There's a lot of songs on this album that just don't work, and I could probably pick out something from every single song that is kinda wack, but at the same time this album isn't really aiming to be high art. This is party rap in the truest sense. The slower tracks just really don't work, even if the melodrama of “Afro Angel” is oddly touching from a storytelling perspective. Really though, the only track this album should have cut was “The Rain”, which is like watching paint dry after the circus that is “Wild Wild West”. Will Smith's best moments here are the party tunes and the odes to old school hip-hop, even if the best part about “So Fresh” are the guest spots from Biz Markie and Slick Rick. “Can You Feel Me?” is a call-and-response come-on (to dance of course!) between Smith and Eve. “Pump Me Up” is a shining moment for DJ Jazzy Jeff. At the end of the day, Will Smith knows his place, and he his response to his critics is “Yeah, I know, but that's why I'm famous though. What what, what what.”
Will Smith has always been accussed of being soft, and that's just because he sticks to good, clean fun. He paid his dues long before this album dropped and he's got bragging rights that are actually measurable: “Once and for all let's get this straight/How you measure a rapper, what make an MC great?/Is it the sales? 20 mil/Is it the cars? Bentlys/ Is it the women? Jada/Is it the money? Please.../ Mr. Clean yet the fact remain/Got girls that don't speak English screamin' my name”. Or how about “Heard you screamin about cream in your rap/yo my last check for Wild Wild West came on a flat bed”. Even if he is soft, he makes a pretty compelling case on why he doesn't need to be hard.

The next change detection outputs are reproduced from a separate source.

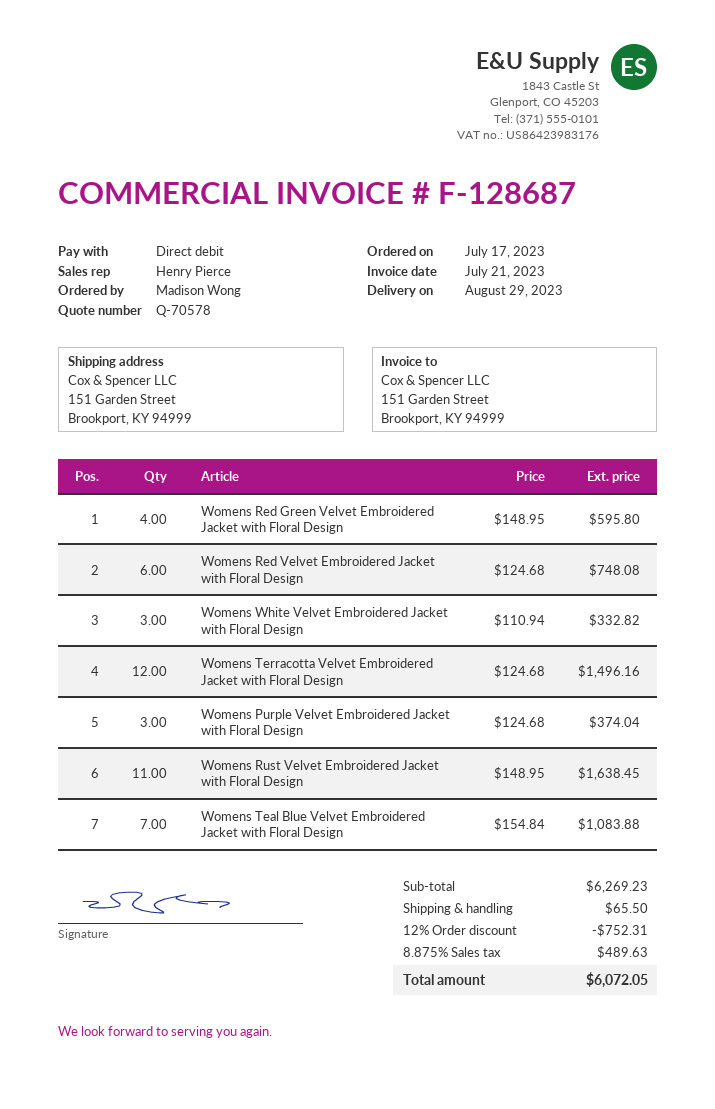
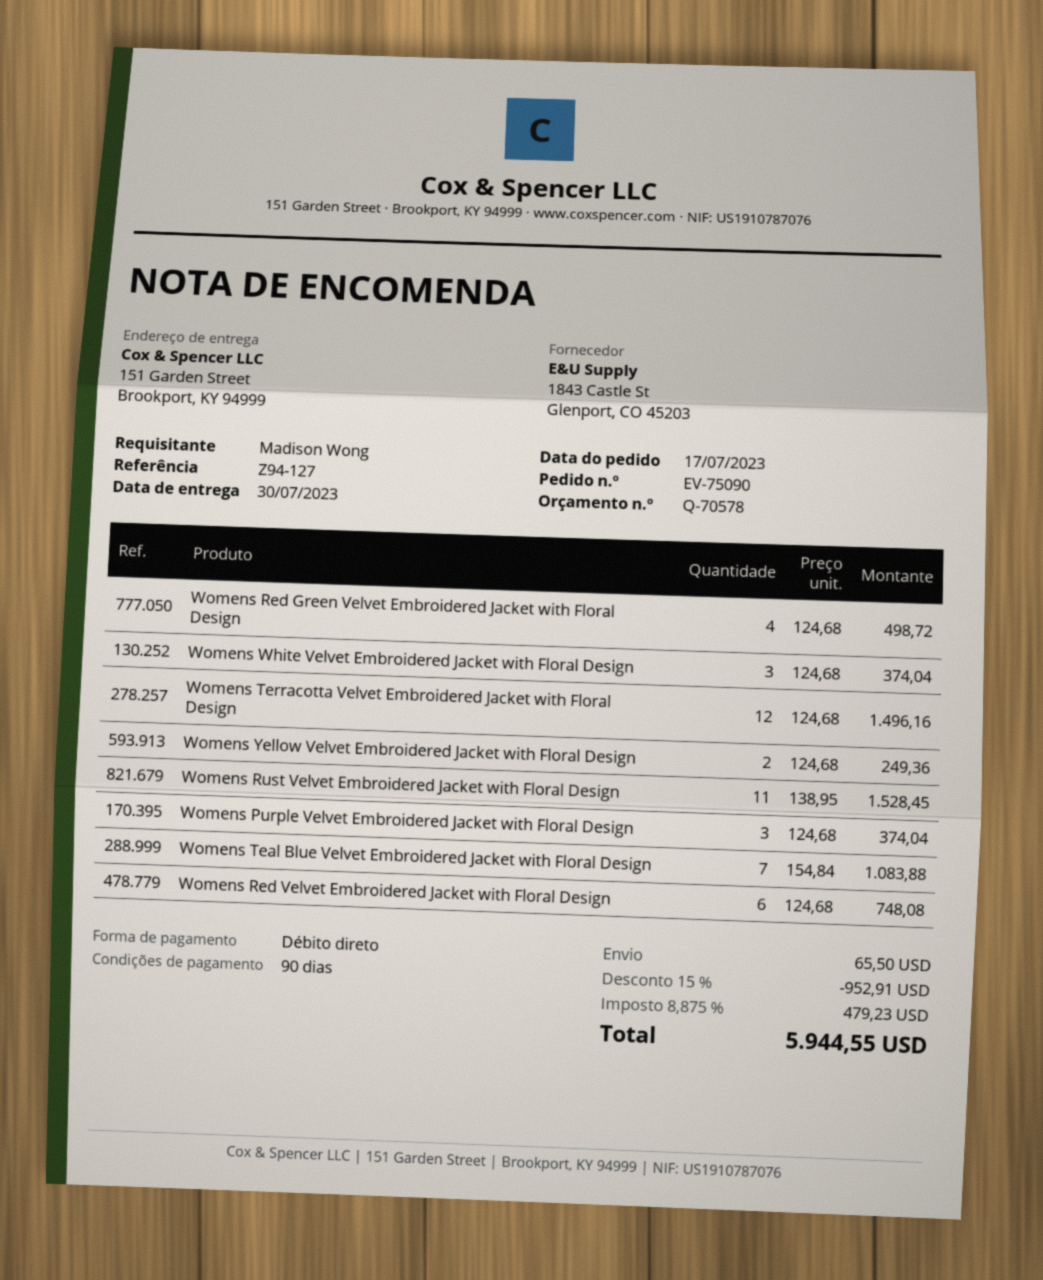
delivery date: 2023-08-29 -> 2023-07-30
Womens Red Green Velvet Embroidered Jacket with Floral Design: 4 x 148.95 = 595.80 -> 4 x 124.68 = 498.72
Womens White Velvet Embroidered Jacket with Floral Design: 3 x 110.94 = 332.82 -> 3 x 124.68 = 374.04
Womens Rust Velvet Embroidered Jacket with Floral Design: 11 x 148.95 = 1638.45 -> 11 x 138.95 = 1528.45
Womens Yellow Velvet Embroidered Jacket with Floral Design: none -> 2 x 124.68 = 249.36
discount: 12% = 752.31 -> 15% = 952.91
tax: 8.875% = 489.63 -> 8.875% = 479.23
total: 6072.05 -> 5944.55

Call me crazy for this, but I wouldn't say Willenium
sounds dated. It sounds like it captured a moment between Biggie and Kanye. When the world wasn't imploding. Before 9/11. It's a pretty foreign world nowadays if you think about it. I was in 5th grade when I started listening to this. I didn't have any political concerns at that time. Where was I when the world stopped turning? Listening to this cassette probably. Looking back though, I think Will Smith existed in a very important place that he'll probably never get the credit for. Eh, but what I know? Now it's time for me to shut up so we can party like it's 1999.